The documentary also focuses on the science and politics behind the nutrition recommendations given by the U.S. government, largely based on the lipid hypothesis, which Fat Head claims is in error on all three of its main propositions. The film claims that the lipid hypothesis has no basis in scientific fact. According to the film, among other sources such as Mark Sisson, there has never been a single scientific study that has linked a high fat diet to increased rates of heart disease. During the film several doctors and dietitians were interviewed and they all stated that according to the latest research in heart disease, it is inflammation and not a diet high in saturated fat that causes heart disease and heart attacks, some of whom say the inflammation is specifically caused by high blood sugar.

During the film, Naughton goes on an all-fast-food diet, mainly eating food from McDonald's.
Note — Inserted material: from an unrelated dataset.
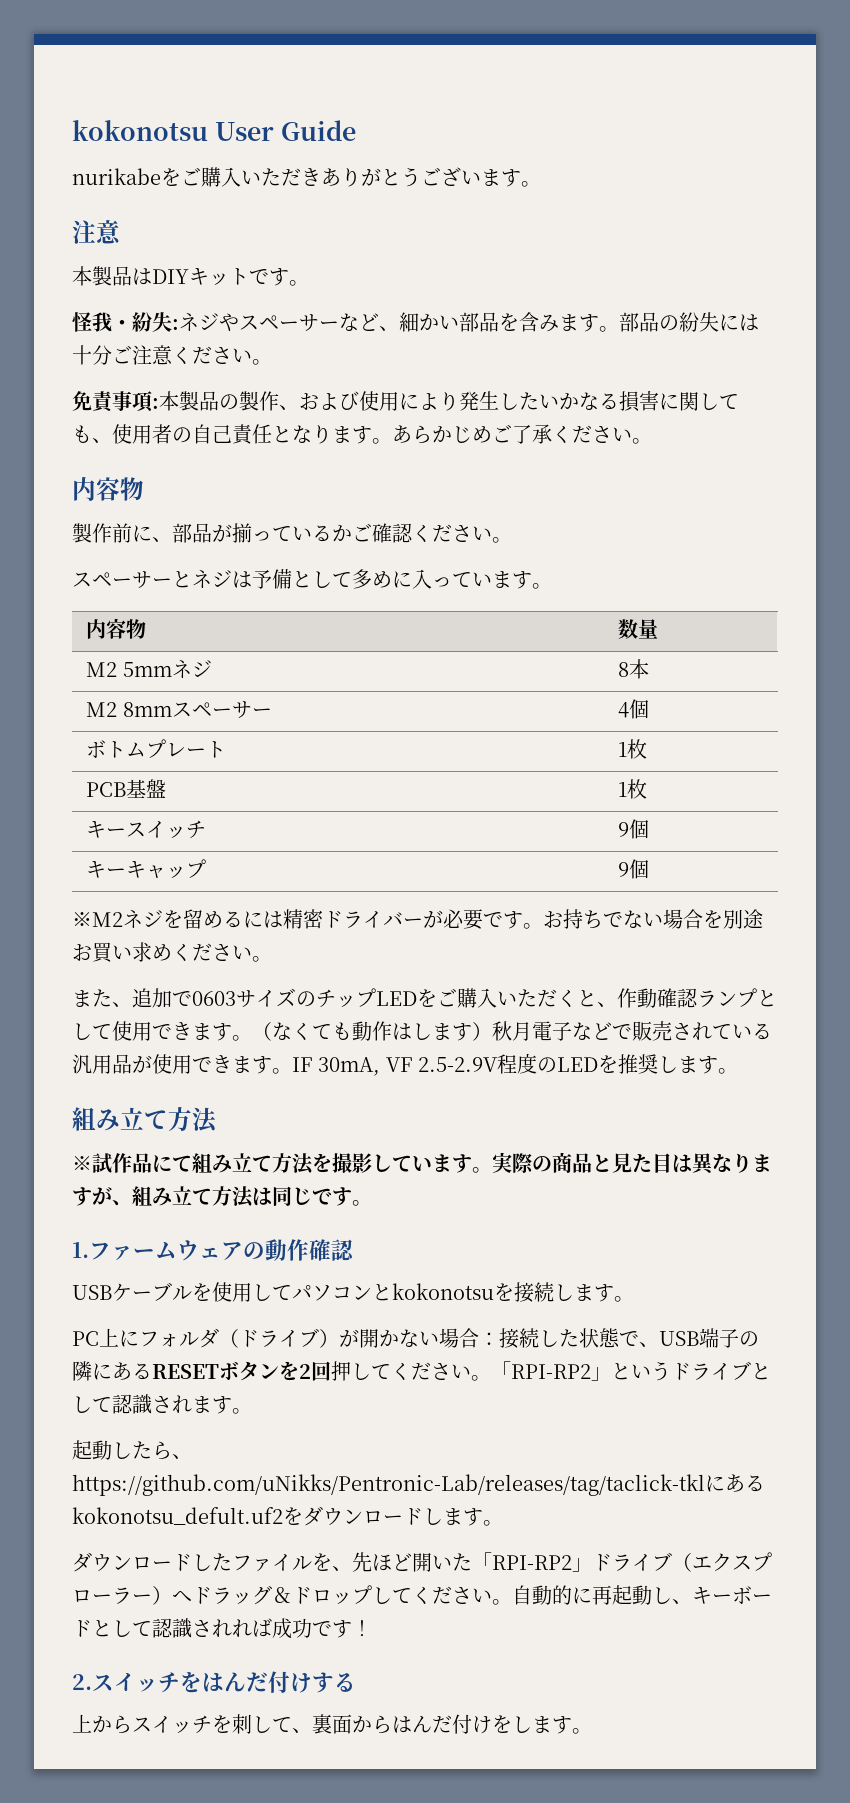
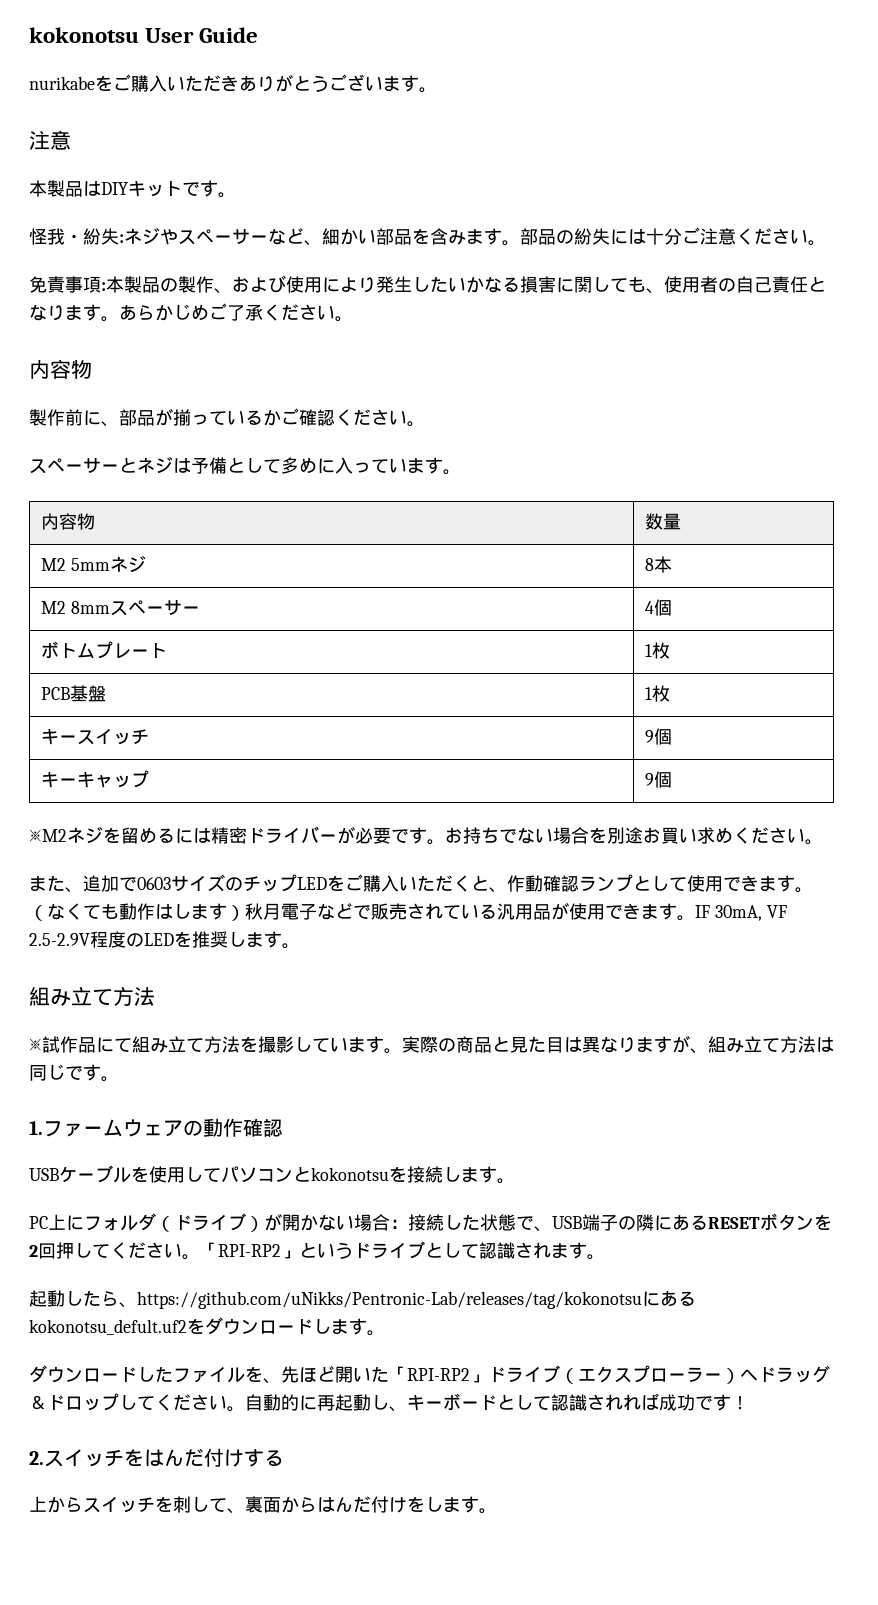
- 起動したら、https://github.com/uNikks/Pentronic-Lab/releases/tag/taclick-tklにあるkokonotsu_defult.uf2をダウンロードします。
+ 起動したら、https://github.com/uNikks/Pentronic-Lab/releases/tag/kokonotsuにあるkokonotsu_defult.uf2をダウンロードします。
For his daily dietary intake, he aims to keep his calories to around 2,000 and his carbohydrates to around 100 grams per day, but he does not restrict fat at all. He ends up eating about 100 grams of fat per day, of which about 50 grams are saturated. He also decides to walk six nights a week, instead of his usual three. After a month eating that way, he loses 12 pounds and his total cholesterol goes down, without lowering his HDL, also known as good cholesterol.

At the end of his experiment, Naughton details an additional experiment inspired by his research into the lipid hypothesis. In this second experiment, he cuts out most sugars and starches from his diet for a month, eating foods such as cheeseburgers without buns, eggs and bacon fried in butter, steaks, Polish sausage, fruit in heavy cream, and green vegetables in butter. He uses coconut oil to fry onions for his cheeseburgers and eats fried shredded cheese as a snack. As a result, Naughton says that his energy level and mood have suffered no harmful effects, despite him often working until 2 AM on a large programming project with a tight deadline. At the end of the month, his overall cholesterol has dropped from 222 to 209, with his LDL having dropped from 156 to 130 and his HDL having increased from 49 to 64.

==Critical reception==
The Houston Chronicle said Fat Head "is similar in premise to Super Size Me and is just as funny but with a very different ending."

Chris Neilson of DVD Talk criticized how Naughton selectively presents information that could be considered critical, such as LDL levels at baseline and experiment terminus. William Lee of DVD Verdict similarly considered that, despite the middle part where experts are interviewed and concepts such as cholesterol are explained, the intention of debunking dietary myths "is lost in the ill-conceived, confrontational presentation of Fat Head".